On more literary matters Kermode is unfailingly perceptive — 'English writers wrote tragicomedy without consulting elaborate Italian theories about that genre'; 'when [Hamlet] is ranting ... he is very conscious that he is doing so.' The single limitation of Kermode's revelatory study Shakespeare's Language (2001) was the lack of attention he gave to performative aspects of the texts, or to the theatrical context that shaped them. Here he makes ample amends. It's observed that 'the skills of a Burbage were what enabled Shakespeare to create complex characters', and that Wanamaker's and Shakespeare's Globe 'has proved an interesting and lively playing place'.
I have one minor caveat, but it does not diminish the value and interest of this book for scholars and general readers alike. Sir Frank's own fascinating memoir was modestly entitled Not Entitled. He is also too modest about Shakespeare's career. Despite labelling him 'the grandest of the poets' who wrote for 'the grandest of the companies', he underplays Shakespeare's transformation from Upstart Crow (1592) to Sweet Swan of Avon (1623). He suggests that Shakespeare achieved armigerous status only after becoming a King's Man in 1603, whereas he did so as early as 1596. He also calls Shakespeare's last purchase 'a small house in the Blackfriars precinct'. However, the Blackfriars Gatehouse included large rooms, attics, cellars and two staircases. Shakespeare's Stratford mansion, New Place, had been built by Sir Hugh Clopton, a millionaire silk merchant who was Lord Mayor of London. Analogously, the Blackfriars Gatehouse had once been the Prior's own lodging. Dominican priors lived like Renaissance princes.
Unlike Kermode, Shakespeare was never knighted.

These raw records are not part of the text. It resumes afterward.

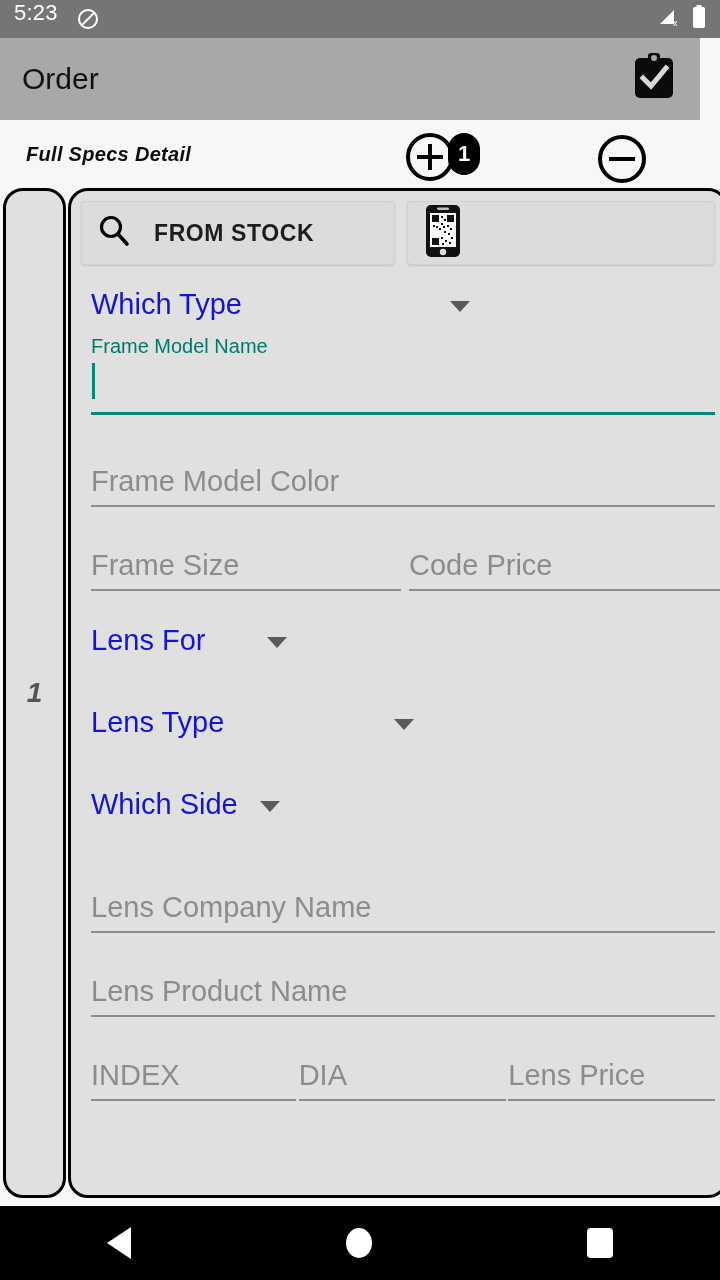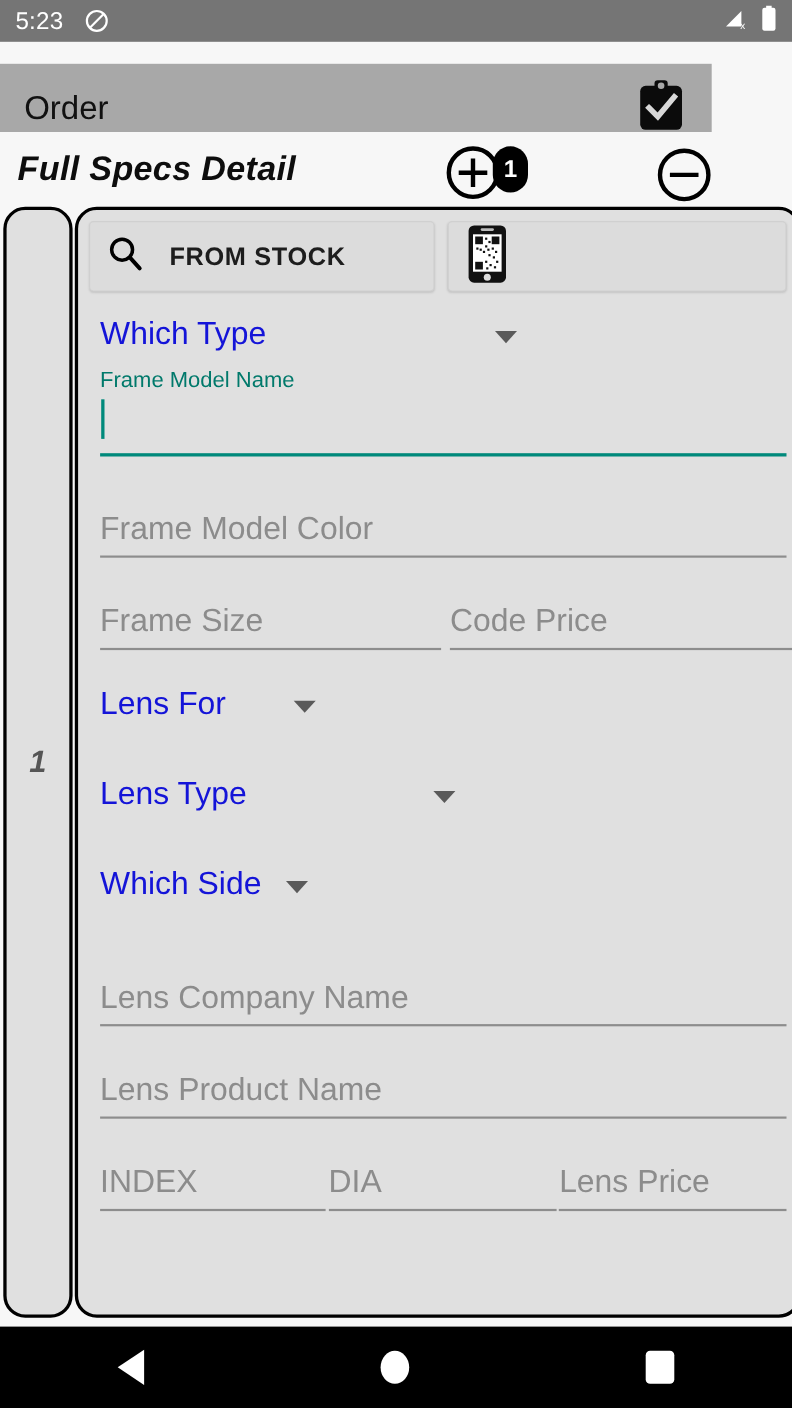"5:23" .status-bar { align-items: center -> none }
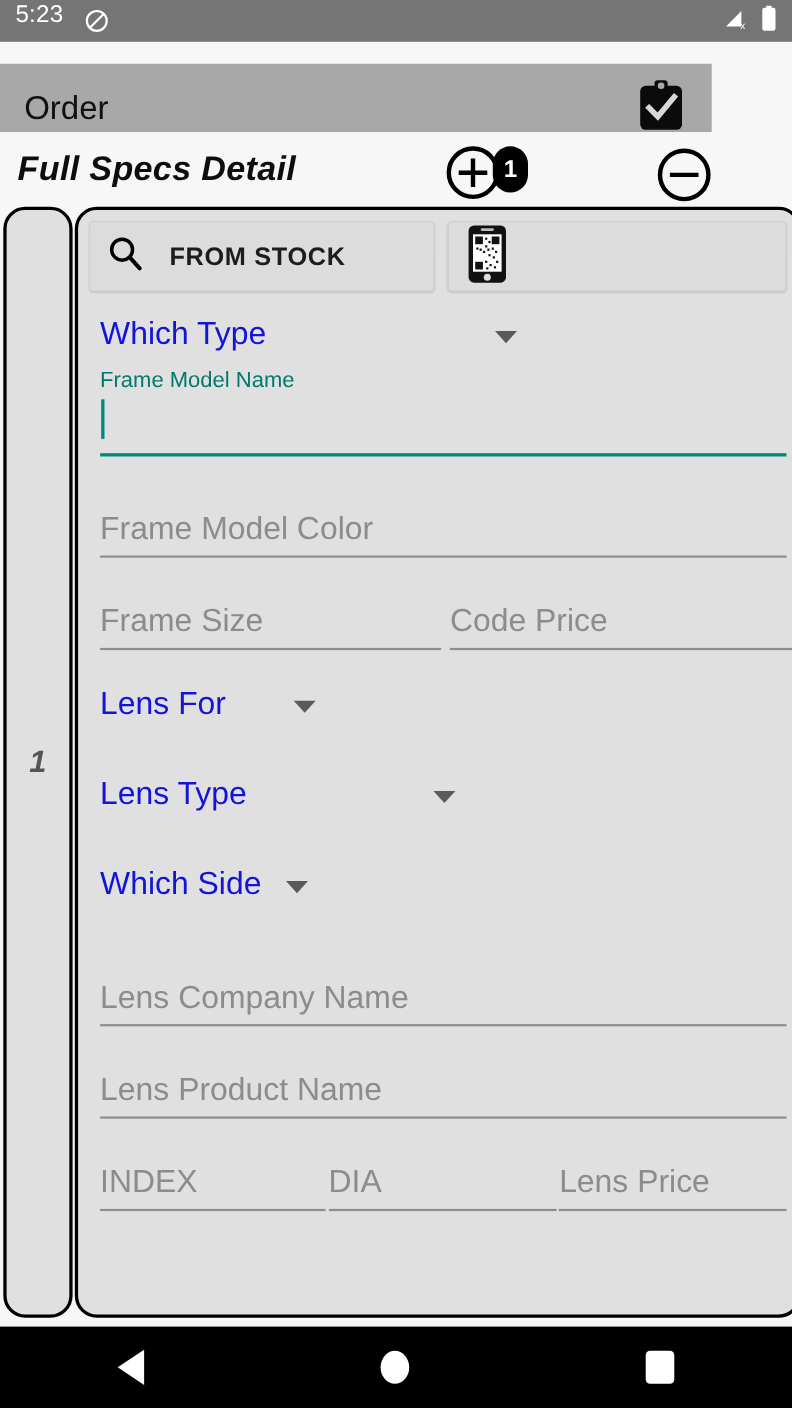"Order" .app-bar { margin-top: 20px -> none; width: 647px -> 700px }
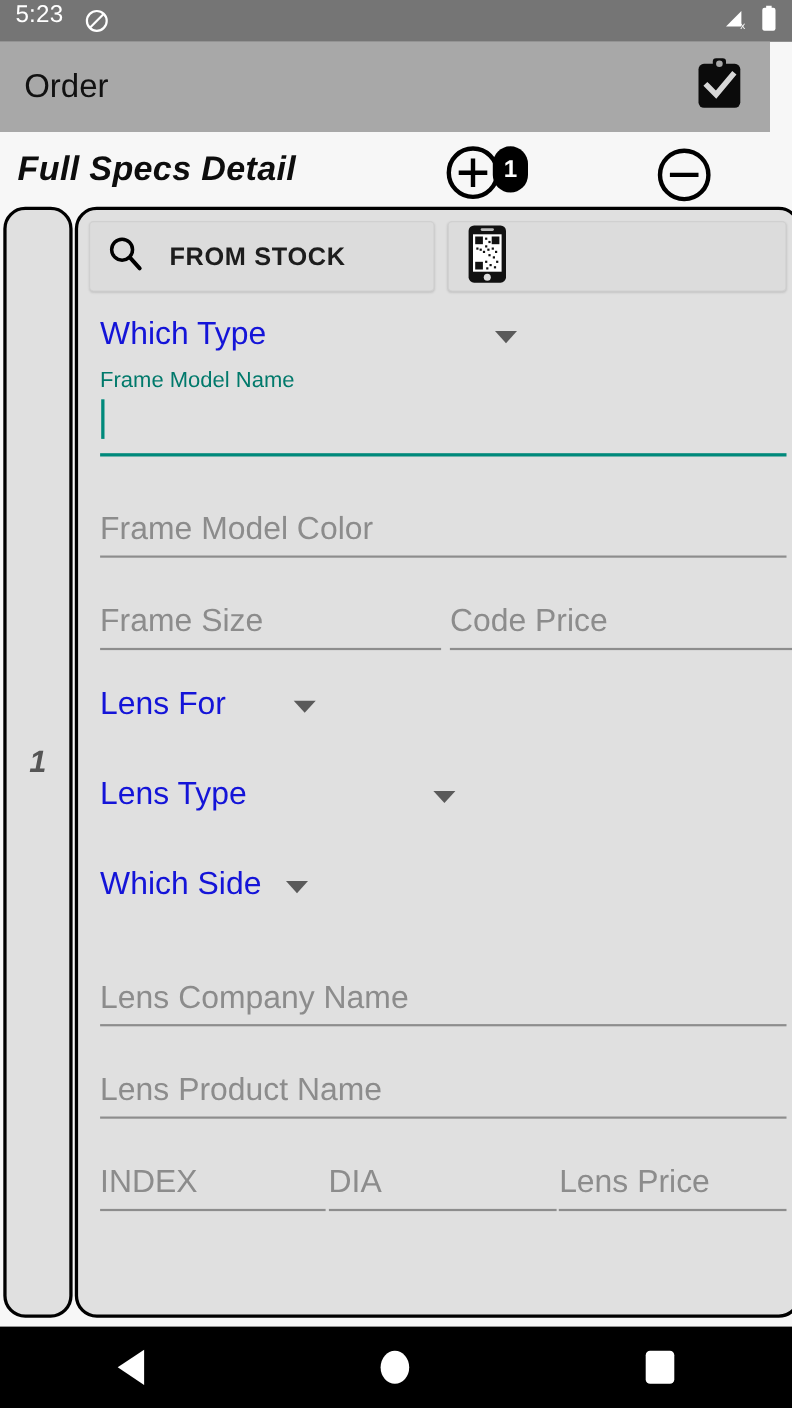"Full Specs Detail" .sub-title { font-size: 31px -> 20px; margin-left: 16px -> 26px }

Yet he became a celebrity in his mid-thirties. By the end of his life he was a substantial landowner who allied himself with other landowners in projects to 'enclose' common land for the sake of greater profit. Perhaps it is telling that in the single poem that can be seen as devotional, Sonnet 146, the speaker asks himself:
Why so large cost, having so short a lease, Dost thou upon thy fading mansion spend?